The Importance and Role of Subject Matter Experts in E-learning

The Importance and Role of Subject Matter Experts in E-learning

As a training manager, it is your responsibility to ensure that your eLearning courses are accurate, comprehensive and cater to the learning needs of the intended audience. This can be achieved by providing all the necessary inputs to your eLearning vendor. These inputs can be in the form of PowerPoint presentations, user manuals/reference guides, classroom training materials, PDF documents, etc.

At times though, especially if your content is too technical in nature or pertains to a specialized subject, just providing these inputs will not ensure the successful rollout of a comprehensive eLearning course.

The reasons for this can be manifold:

  • The course developers may not have a proper understanding of the content.
  • They may need explanation of the complex processes/animations involved in the course.
  • The course structure itself may not be straightforward, and developers will need help in this area.

So, how do we address these issues and come up with a comprehensive course?

The solution is quite simple. Identify the person best qualified to answer these questions and assign him/her the responsibility of being in constant contact with the course developersto answer their queries.

This is where the role of Subject Matter Experts (SMEs) becomes crucial. When they are in direct contact with the designers, they can address issues as and when they arise. Hence, course development becomes a joint process involving the SMEs and course developers.

This partnership can be carried on through e-mails or direct visits to the client. E-mail conversations are economical and save time. But in some cases, a direct visit to your eLearning vendor might be the best option.

This will be viable when the matter is too complex and specialized in nature to justify a visit. The benefits of the visit should far outweigh the costs.

When the SMEs visit the course developers, they can work together on a number of issues and sort them out, including but not limited to the following:

  • Course Structure
  • Animations
  • Global Strategy
  • Role of Audio
  • Knowledge Checks

I will address each of these issues in a few lines.

1. Course Structure

Course developers are experts in deciding the appropriate duration for an eLearning module depending on the content. SMEs are best qualified to highlight the important content to be present in the course. Thus, working together, they can leverage their joint expertise to decide:

  • The duration of each module in the course
  • The content to be presented
  • The flow of the content in each module/topic, right up to the individual screens

2. Animations

SMEs can specify the correct method or sequence for each animation to be used in the course. Once, developed by the designers, they can review the animations and sign-off it they meet their approval. Else, it becomes very easy to specify and get the desired changes implemented because they are in close contact with the designers.

3. Global Strategy

The SMEs and course developers can work in tandem to finalize the global elements to be used in the course such as using characters/scenarios/case studies. They can also reach a consensus on the design or functionality of common screens as the:

  • Agenda/transition slides
  • Module introduction slides
  • Do you Know/Teasers/Ice-breaker slides

4. Role of Audio

Depending on the content and the method of presentation, the role and duration of audio can be decided by the SME and course developer. For example, audio is often not included in interactive screens or for ice-breakers. These practices are not set in stone and can be adapted based on the course requirements.
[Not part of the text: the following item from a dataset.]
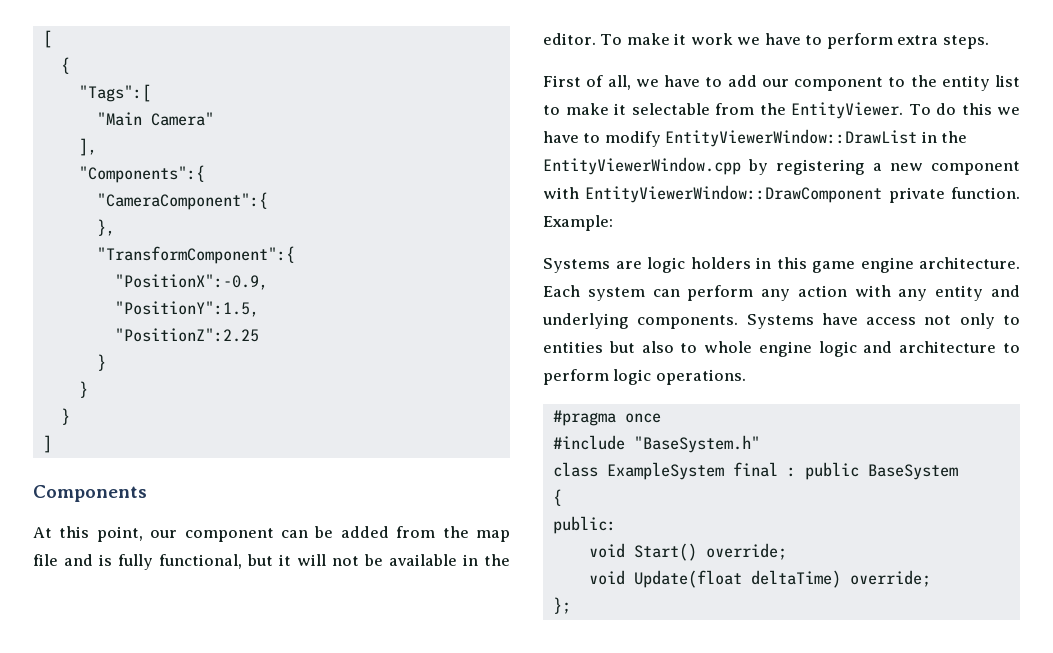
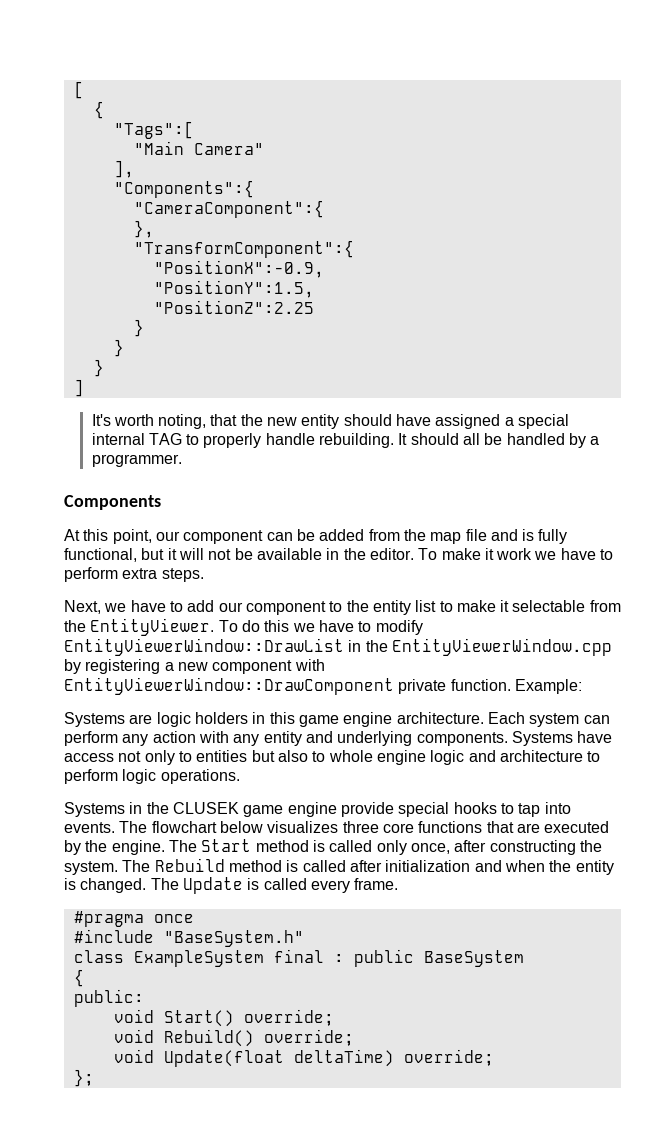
(52, 444) none -> [91,414,570,429] [91,433,600,448] [91,454,182,467] // It's worth noting, that the new entity should have assigned a special internal TAG to properly handle rebuilding. It should all be handled by a programmer.
[543,75,631,90] First of all, -> [64,600,101,614] Next,
(746, 377) none -> [64,802,571,817] [64,821,610,833] [64,839,602,855] [64,858,614,875] [64,877,399,894] // Systems in the CLUSEK game engine provide special hooks to tap into events. The flowchart below visualizes three core functions that are executed by the engine. The Start method is called only once, after constructing the system. The Rebuild method is called after initialization and when the entity is changed. The Update is called every frame.
(787, 551) none -> [113,1029,354,1047] // void Rebuild() override;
This is one of the most important advantage of having the SME and developers working together. Any issues which crop up can be addressed and solved immediately.

5. Knowledge Checks

The SME in collaboration with the course developer can agree on the number/type/location of knowledge checks. For example, they might decide to include questions as soon as a topic is taught or at the end of the entire module. Similarly, they can decide to use highly customized interactive question patterns or simple single/multiple select questions.

These questions can be prepared by the SME or alternatively, the developer can prepare them and obtain the SME’s sign-off.

I hope this blog has given you an idea of the benefits of sending your SMEs to your eLearning vendor and obtaining a clarification on all issues. This will address all your concerns and help develop comprehensive courses which cover all aspects of learning and engage your learners.